Work item
Check each line of the data for the string "position". Report how many have it, and give nothing else.

[[ Dataset excerpts open ]]

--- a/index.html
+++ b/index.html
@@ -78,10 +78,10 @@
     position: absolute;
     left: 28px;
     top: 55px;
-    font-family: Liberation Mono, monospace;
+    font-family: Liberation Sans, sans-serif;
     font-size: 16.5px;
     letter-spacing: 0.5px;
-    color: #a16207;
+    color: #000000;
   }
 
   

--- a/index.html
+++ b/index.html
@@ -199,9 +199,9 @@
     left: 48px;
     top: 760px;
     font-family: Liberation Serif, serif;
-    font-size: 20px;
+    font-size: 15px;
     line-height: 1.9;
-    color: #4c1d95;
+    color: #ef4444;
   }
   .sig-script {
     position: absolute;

[[ Dataset excerpts closed ]]
[[ Dataset excerpts open ]]

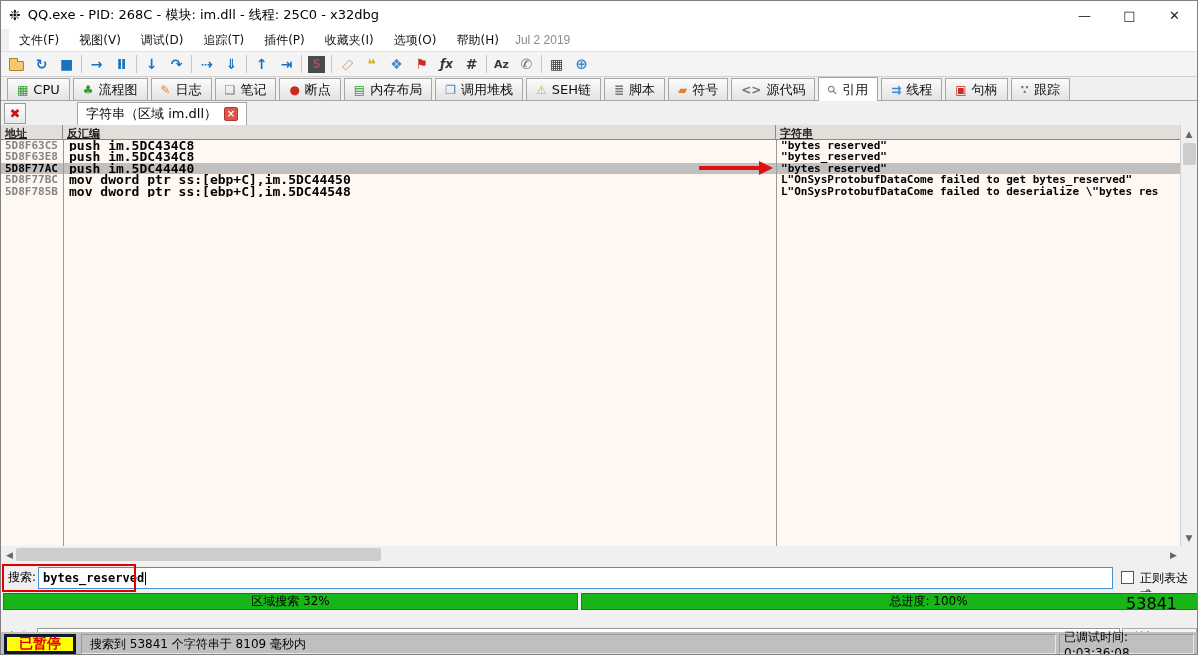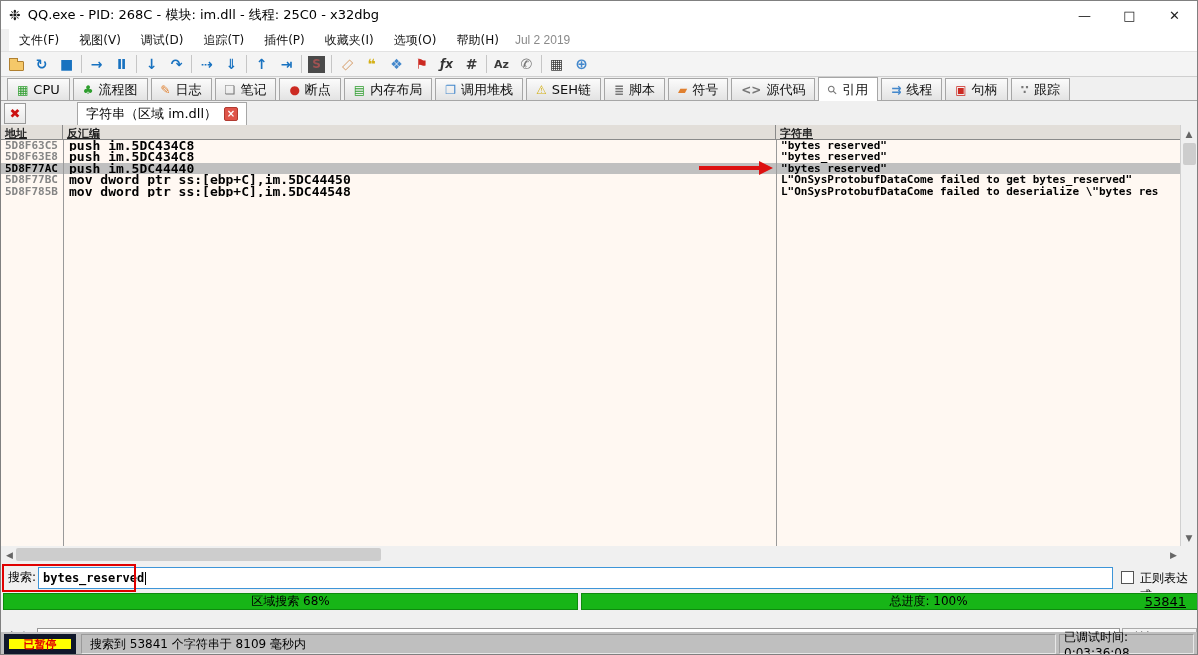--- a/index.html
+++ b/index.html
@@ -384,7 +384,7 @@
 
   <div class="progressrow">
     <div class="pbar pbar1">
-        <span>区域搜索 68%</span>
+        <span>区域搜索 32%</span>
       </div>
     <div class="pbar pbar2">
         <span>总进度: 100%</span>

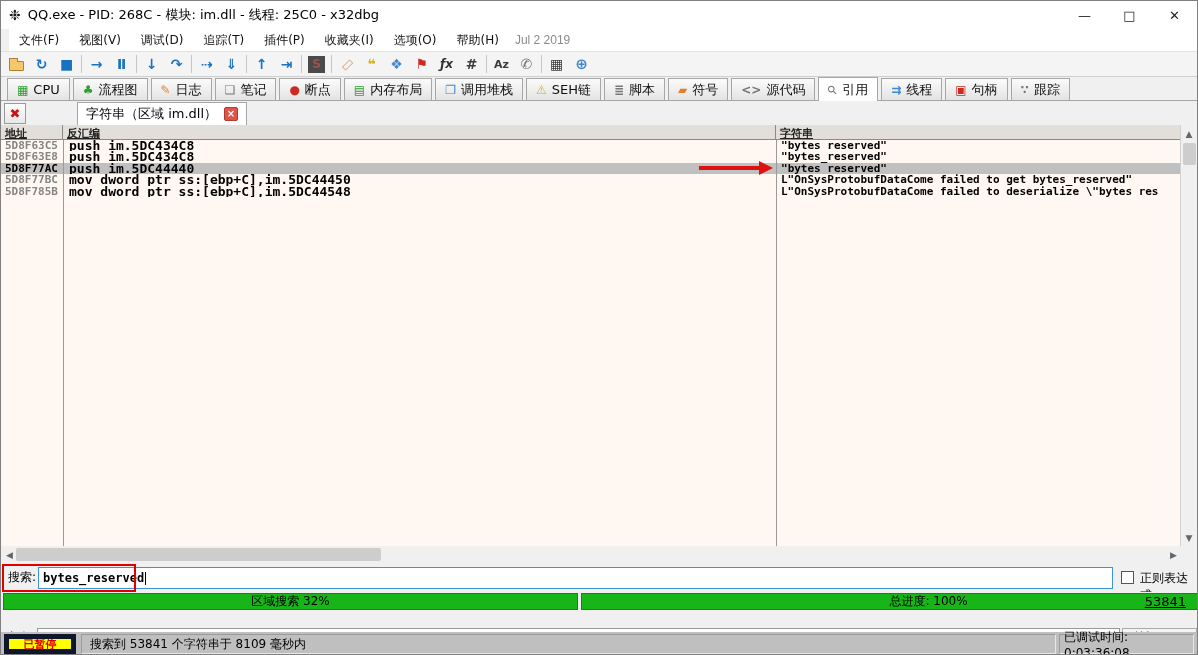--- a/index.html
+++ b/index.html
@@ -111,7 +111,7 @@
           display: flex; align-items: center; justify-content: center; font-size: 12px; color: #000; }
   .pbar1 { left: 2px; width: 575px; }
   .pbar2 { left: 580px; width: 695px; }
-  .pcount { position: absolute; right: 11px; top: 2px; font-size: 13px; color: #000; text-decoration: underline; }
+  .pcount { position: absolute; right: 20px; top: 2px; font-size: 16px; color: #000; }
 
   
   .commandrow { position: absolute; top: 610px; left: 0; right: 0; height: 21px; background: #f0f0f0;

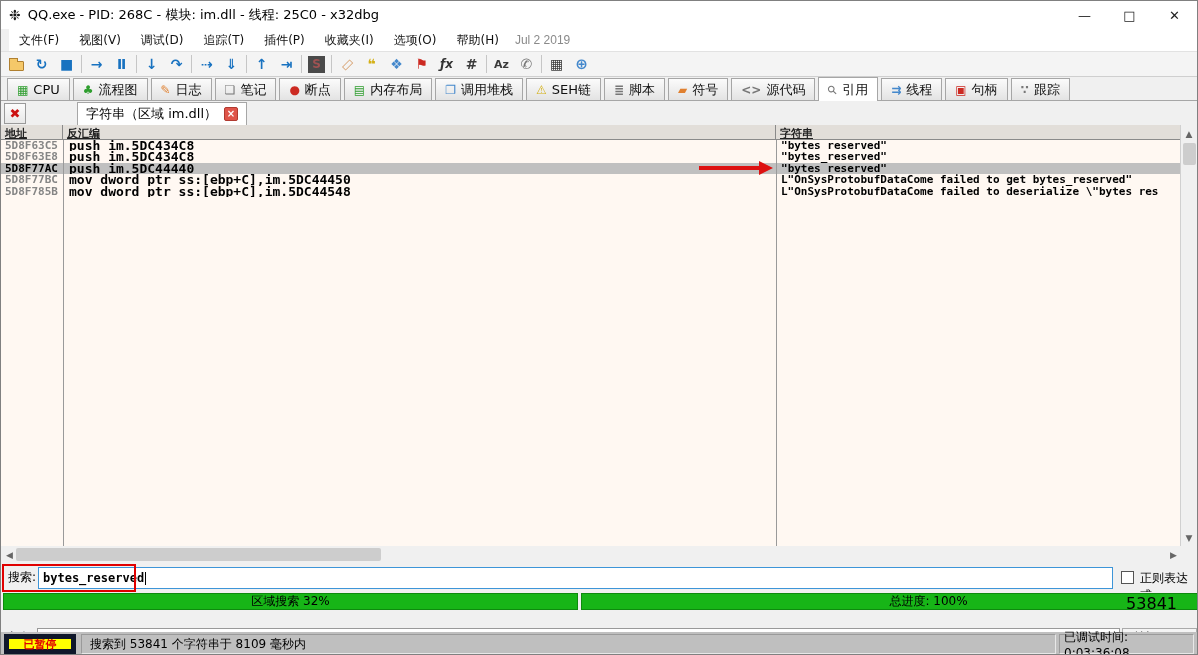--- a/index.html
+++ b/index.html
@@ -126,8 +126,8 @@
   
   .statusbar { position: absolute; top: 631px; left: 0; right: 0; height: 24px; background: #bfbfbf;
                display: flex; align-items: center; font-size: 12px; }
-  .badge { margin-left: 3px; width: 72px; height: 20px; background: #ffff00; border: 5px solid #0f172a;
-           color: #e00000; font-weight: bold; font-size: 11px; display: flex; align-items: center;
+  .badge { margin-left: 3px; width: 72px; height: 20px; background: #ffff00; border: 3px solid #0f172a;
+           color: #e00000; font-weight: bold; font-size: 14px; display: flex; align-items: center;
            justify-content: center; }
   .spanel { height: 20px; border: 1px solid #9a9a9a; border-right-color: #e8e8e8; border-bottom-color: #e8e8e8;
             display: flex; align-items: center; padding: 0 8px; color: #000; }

[[ Dataset excerpts closed ]]

The answer
6